((

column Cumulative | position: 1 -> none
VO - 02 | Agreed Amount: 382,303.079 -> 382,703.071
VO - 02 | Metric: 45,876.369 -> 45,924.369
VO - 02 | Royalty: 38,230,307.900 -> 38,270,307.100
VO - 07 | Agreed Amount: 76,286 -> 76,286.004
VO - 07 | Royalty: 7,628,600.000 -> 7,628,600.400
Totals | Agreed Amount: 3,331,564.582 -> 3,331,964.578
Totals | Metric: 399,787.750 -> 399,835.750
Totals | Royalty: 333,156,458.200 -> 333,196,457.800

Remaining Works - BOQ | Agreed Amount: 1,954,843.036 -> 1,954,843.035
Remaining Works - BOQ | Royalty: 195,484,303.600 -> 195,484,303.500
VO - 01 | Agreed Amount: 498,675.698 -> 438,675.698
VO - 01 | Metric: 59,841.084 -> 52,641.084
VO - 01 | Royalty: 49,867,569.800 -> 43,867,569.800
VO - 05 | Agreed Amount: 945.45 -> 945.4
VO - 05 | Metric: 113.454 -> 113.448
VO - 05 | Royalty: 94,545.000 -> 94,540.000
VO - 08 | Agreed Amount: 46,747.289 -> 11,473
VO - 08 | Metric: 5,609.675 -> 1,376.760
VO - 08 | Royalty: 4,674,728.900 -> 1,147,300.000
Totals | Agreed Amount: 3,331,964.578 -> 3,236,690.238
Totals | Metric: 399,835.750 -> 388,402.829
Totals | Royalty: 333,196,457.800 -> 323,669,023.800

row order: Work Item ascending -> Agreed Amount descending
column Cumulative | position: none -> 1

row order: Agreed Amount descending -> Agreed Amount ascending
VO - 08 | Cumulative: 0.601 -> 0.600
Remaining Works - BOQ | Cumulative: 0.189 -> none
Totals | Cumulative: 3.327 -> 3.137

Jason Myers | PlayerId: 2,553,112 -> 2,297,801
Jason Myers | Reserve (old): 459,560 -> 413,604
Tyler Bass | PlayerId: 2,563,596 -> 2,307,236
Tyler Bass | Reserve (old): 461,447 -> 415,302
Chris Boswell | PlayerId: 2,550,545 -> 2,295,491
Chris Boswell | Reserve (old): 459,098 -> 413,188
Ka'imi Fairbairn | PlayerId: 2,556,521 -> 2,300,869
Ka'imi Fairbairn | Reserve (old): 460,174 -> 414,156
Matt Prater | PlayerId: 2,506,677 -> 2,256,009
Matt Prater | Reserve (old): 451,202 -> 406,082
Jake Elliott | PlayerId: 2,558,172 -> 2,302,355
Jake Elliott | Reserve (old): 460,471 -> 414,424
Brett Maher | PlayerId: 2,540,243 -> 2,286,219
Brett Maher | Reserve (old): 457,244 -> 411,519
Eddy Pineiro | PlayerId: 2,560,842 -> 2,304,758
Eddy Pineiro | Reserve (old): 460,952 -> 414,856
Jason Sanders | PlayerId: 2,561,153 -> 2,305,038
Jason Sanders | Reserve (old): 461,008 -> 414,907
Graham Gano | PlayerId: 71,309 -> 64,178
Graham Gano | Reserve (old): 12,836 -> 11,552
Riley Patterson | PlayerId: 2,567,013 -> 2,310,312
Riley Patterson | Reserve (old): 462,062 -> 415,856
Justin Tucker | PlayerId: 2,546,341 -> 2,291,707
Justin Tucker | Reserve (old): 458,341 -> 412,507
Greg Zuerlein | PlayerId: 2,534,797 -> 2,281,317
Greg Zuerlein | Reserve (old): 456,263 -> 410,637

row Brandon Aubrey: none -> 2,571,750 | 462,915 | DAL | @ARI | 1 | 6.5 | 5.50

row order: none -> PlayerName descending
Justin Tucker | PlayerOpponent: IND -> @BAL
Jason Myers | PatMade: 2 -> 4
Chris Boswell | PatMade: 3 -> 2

))

● Task instructions:
For this exercise, output all the data exactly as shown above.

● Exercise answer:
column Cumulative | position: 1 -> none
VO - 02 | Agreed Amount: 382,303.079 -> 382,703.071
VO - 02 | Metric: 45,876.369 -> 45,924.369
VO - 02 | Royalty: 38,230,307.900 -> 38,270,307.100
VO - 07 | Agreed Amount: 76,286 -> 76,286.004
VO - 07 | Royalty: 7,628,600.000 -> 7,628,600.400
Totals | Agreed Amount: 3,331,564.582 -> 3,331,964.578
Totals | Metric: 399,787.750 -> 399,835.750
Totals | Royalty: 333,156,458.200 -> 333,196,457.800

Remaining Works - BOQ | Agreed Amount: 1,954,843.036 -> 1,954,843.035
Remaining Works - BOQ | Royalty: 195,484,303.600 -> 195,484,303.500
VO - 01 | Agreed Amount: 498,675.698 -> 438,675.698
VO - 01 | Metric: 59,841.084 -> 52,641.084
VO - 01 | Royalty: 49,867,569.800 -> 43,867,569.800
VO - 05 | Agreed Amount: 945.45 -> 945.4
VO - 05 | Metric: 113.454 -> 113.448
VO - 05 | Royalty: 94,545.000 -> 94,540.000
VO - 08 | Agreed Amount: 46,747.289 -> 11,473
VO - 08 | Metric: 5,609.675 -> 1,376.760
VO - 08 | Royalty: 4,674,728.900 -> 1,147,300.000
Totals | Agreed Amount: 3,331,964.578 -> 3,236,690.238
Totals | Metric: 399,835.750 -> 388,402.829
Totals | Royalty: 333,196,457.800 -> 323,669,023.800

row order: Work Item ascending -> Agreed Amount descending
column Cumulative | position: none -> 1

row order: Agreed Amount descending -> Agreed Amount ascending
VO - 08 | Cumulative: 0.601 -> 0.600
Remaining Works - BOQ | Cumulative: 0.189 -> none
Totals | Cumulative: 3.327 -> 3.137

Jason Myers | PlayerId: 2,553,112 -> 2,297,801
Jason Myers | Reserve (old): 459,560 -> 413,604
Tyler Bass | PlayerId: 2,563,596 -> 2,307,236
Tyler Bass | Reserve (old): 461,447 -> 415,302
Chris Boswell | PlayerId: 2,550,545 -> 2,295,491
Chris Boswell | Reserve (old): 459,098 -> 413,188
Ka'imi Fairbairn | PlayerId: 2,556,521 -> 2,300,869
Ka'imi Fairbairn | Reserve (old): 460,174 -> 414,156
Matt Prater | PlayerId: 2,506,677 -> 2,256,009
Matt Prater | Reserve (old): 451,202 -> 406,082
Jake Elliott | PlayerId: 2,558,172 -> 2,302,355
Jake Elliott | Reserve (old): 460,471 -> 414,424
Brett Maher | PlayerId: 2,540,243 -> 2,286,219
Brett Maher | Reserve (old): 457,244 -> 411,519
Eddy Pineiro | PlayerId: 2,560,842 -> 2,304,758
Eddy Pineiro | Reserve (old): 460,952 -> 414,856
Jason Sanders | PlayerId: 2,561,153 -> 2,305,038
Jason Sanders | Reserve (old): 461,008 -> 414,907
Graham Gano | PlayerId: 71,309 -> 64,178
Graham Gano | Reserve (old): 12,836 -> 11,552
Riley Patterson | PlayerId: 2,567,013 -> 2,310,312
Riley Patterson | Reserve (old): 462,062 -> 415,856
Justin Tucker | PlayerId: 2,546,341 -> 2,291,707
Justin Tucker | Reserve (old): 458,341 -> 412,507
Greg Zuerlein | PlayerId: 2,534,797 -> 2,281,317
Greg Zuerlein | Reserve (old): 456,263 -> 410,637

row Brandon Aubrey: none -> 2,571,750 | 462,915 | DAL | @ARI | 1 | 6.5 | 5.50

row order: none -> PlayerName descending
Justin Tucker | PlayerOpponent: IND -> @BAL
Jason Myers | PatMade: 2 -> 4
Chris Boswell | PatMade: 3 -> 2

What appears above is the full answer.